In 2022 GeoNet was the first organization in Aotearoa New Zealand to join the AWS (Amazon Web Services) Open Data Sponsorship Program, where AWS covers the cost of storage for publicly available high-value cloud-optimized datasets.

By using the AWS Open Data Sponsorship Program, GeoNet is able to eliminate unexpected costs associated with users downloading large datasets, while providing end-users with free and open access to its entire archive. Whether you want to download large volumes of data into your local working environment or work closer to their source in the cloud, the ease and speed of GeoNet big data access has undergone a step-change. In this blog we’ll go over what GeoNet data being in the Open Data Sponsorship Program means to our users and how you can make the most of this. Specifically, we’ll cover how to discover and access data in the GeoNet Open Data bucket.

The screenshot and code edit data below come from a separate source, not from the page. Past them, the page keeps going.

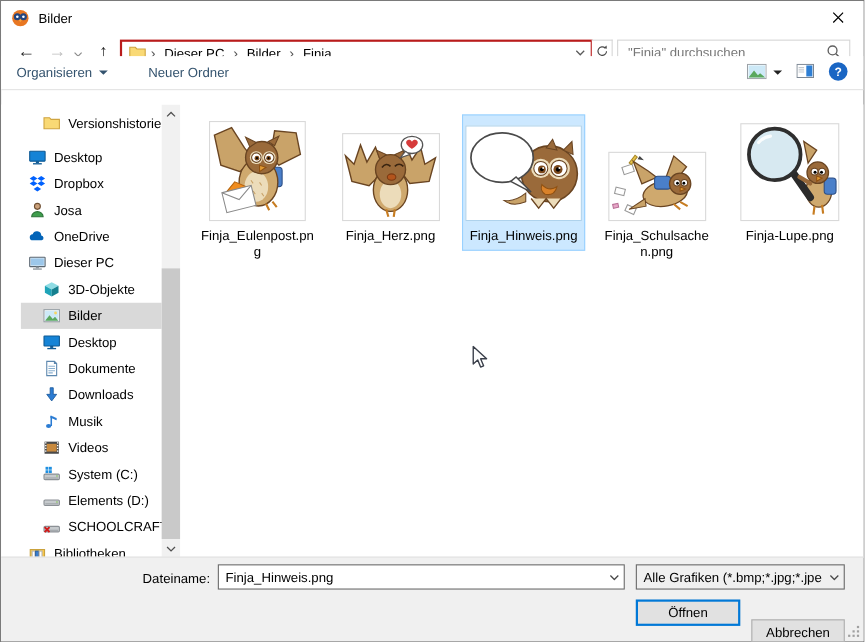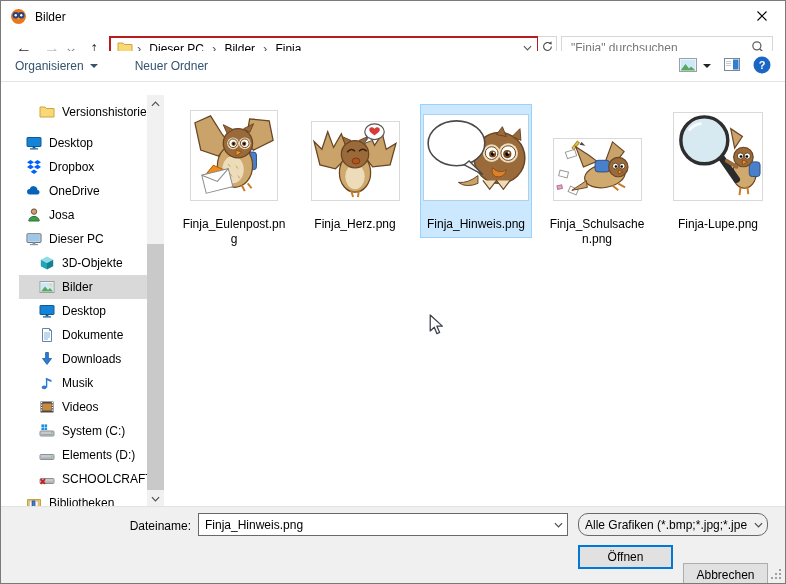--- a/index.html
+++ b/index.html
@@ -55,28 +55,28 @@
   .sthumb{position:absolute;left:0;width:17px;top:149px;height:246px;background:#c9c9c9;}
   
   .filepane{position:absolute;left:163px;right:0;top:0;bottom:0;background:#fff;}
   .tiles{display:flex;align-items:flex-start;gap:9px;padding:9px 0 0 14px;}
   .tile{width:112px;box-sizing:border-box;border:1px solid transparent;display:flex;flex-direction:column;align-items:center;padding:3px 0 5px;}
   .tile.selected{background:var(--selection-bg,#cce8ff);border-color:var(--selection-border,#99d1ff);}
   .thumbwrap{height:93px;display:flex;align-items:flex-end;justify-content:center;}
   .thumbbox{box-sizing:border-box;background:#fff;border:1px solid #d9d9d9;overflow:hidden;}
   .tile.selected .thumbbox{border-color:#aed2ec;}
   .thumbbox svg{width:100%;height:100%;display:block;}
-  .flabel{margin-top:16px;width:104px;text-align:center;line-height:15px;word-break:break-all;}
+  .flabel{margin-top:6px;width:104px;text-align:center;line-height:15px;word-break:break-all;}
   
   .footer{position:absolute;left:0;right:0;bottom:0;height:76px;background:var(--panel-bg,#f0f0f0);border-top:1px solid #e2e2e2;}
   .fname-label{position:absolute;left:0;top:12px;width:190px;text-align:right;}
   .combo{position:absolute;box-sizing:border-box;border:1px solid #696969;display:flex;align-items:center;}
   .fname-combo{left:197px;top:6px;width:370px;height:23px;background:#fff;}
   .fname-combo input{flex:1;border:none;outline:none;padding:0 6px;font-family:"Liberation Sans",sans-serif;font-size:12px;min-width:0;background:transparent;}
-  .ftype-combo{left:577px;top:6px;width:190px;height:23px;background:var(--panel-bg,#f0f0f0);border-radius:10px;}
+  .ftype-combo{left:577px;top:6px;width:190px;height:23px;background:var(--panel-bg,#f0f0f0);}
   .ftype-combo .val{flex:1;padding:0 6px;white-space:nowrap;overflow:hidden;}
   .combochev{width:18px;flex:0 0 auto;display:flex;justify-content:center;}
   .btn{position:absolute;box-sizing:border-box;display:flex;align-items:center;justify-content:center;background:var(--button-face,#e1e1e1);font-size:12px;}
   .btn-open{left:577px;top:38px;width:95px;height:24px;border:2px solid var(--accent,#0078d7);text-align:center;}
   .btn-cancel{left:682px;top:56px;width:85px;height:24px;border:1px solid #adadad;}
   .grip{position:absolute;right:3px;bottom:3px;width:12px;height:12px;}
   .cursor{position:absolute;left:428px;top:313px;width:15px;height:22px;pointer-events:none;z-index:50;}
 </style>
 </head>
 <body>
@@ -208,33 +208,33 @@
                 <path d="M4.5 5.6 8 7.9 4.5 10.2 1 7.9Z"></path>
                 <path d="M11.5 5.6 15 7.9 11.5 10.2 8 7.9Z"></path>
                 <path d="M8 10.6 11.4 12.8 8 15 4.6 12.8Z"></path>
               </svg>
             </span>
             <span class="slabel">Dropbox</span>
           </div>
           <div class="srow ind1">
             <span class="sicon">
               <svg viewBox="0 0 16 16">
-                <path d="M4 11.5a2.8 2.8 0 0 1-.3-5.6A4 4 0 0 1 11.5 7a2.3 2.3 0 0 1 .4 4.5Z" fill="#0364b8"></path>
-              </svg>
-            </span>
-            <span class="slabel">OneDrive</span>
-          </div>
-          <div class="srow ind1">
-            <span class="sicon">
-              <svg viewBox="0 0 16 16">
                 <circle cx="8" cy="4.6" r="2.7" fill="#caa07a" stroke="#6e4f33"></circle>
                 <path d="M2.8 14a5.2 4.6 0 0 1 10.4 0Z" fill="#3f9e4d" stroke="#2d7238"></path>
               </svg>
             </span>
             <span class="slabel">Josa</span>
+          </div>
+          <div class="srow ind1">
+            <span class="sicon">
+              <svg viewBox="0 0 16 16">
+                <path d="M4 11.5a2.8 2.8 0 0 1-.3-5.6A4 4 0 0 1 11.5 7a2.3 2.3 0 0 1 .4 4.5Z" fill="#0364b8"></path>
+              </svg>
+            </span>
+            <span class="slabel">OneDrive</span>
           </div>
           <div class="srow ind1">
             <span class="sicon">
               <svg viewBox="0 0 16 16">
                 <rect x="1" y="2.8" width="14" height="8.6" rx="0.6" fill="#d7e9f7" stroke="#5a6670"></rect>
                 <rect x="2.2" y="4" width="11.6" height="6.2" fill="#9cc7ea"></rect>
                 <rect x="6.6" y="11.4" width="2.8" height="1.6" fill="#8b959d"></rect>
                 <rect x="4" y="13" width="8" height="1.2" fill="#8b959d"></rect>
               </svg>
             </span>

Disks, files and folders in AWS


We are all familiar with the concept of disks, files and folders on our desktop computer. In the AWS world, the concepts of disks, files and folders change a little. It’s important you understand this so you can work with AWS cloud storage more easily and follow the “how to” we are going to provide a little later. In simple terms, this is what's what.

Computer name AWS cloud name
storage location/disk bucket
file object
folder object prefix

This will become a little clearer with an example:


geonet-open-data/camera/volcano/images/2023/DISC/DISC.01/2023.180/2023.180.2340.00.DISC.01.jpg
  • geonet-open-data/ is the bucket name (our computer disk)
  • camera/volcano/images/2023/DISC/DISC.01/2023.180/ is the object prefix (our computer folder)
  • 2023.180.2340.00.DISC.01.jpg is the object (our computer file)

As objects in a bucket are ordered by their object prefix, the object prefix resembles (and acts like) a computer folder.

In this example, we refer to the date as “2023.180”. This means the 180th day of 2023, June 29. If that’s not familiar to you, we touched on that in an earlier blog on webcam images.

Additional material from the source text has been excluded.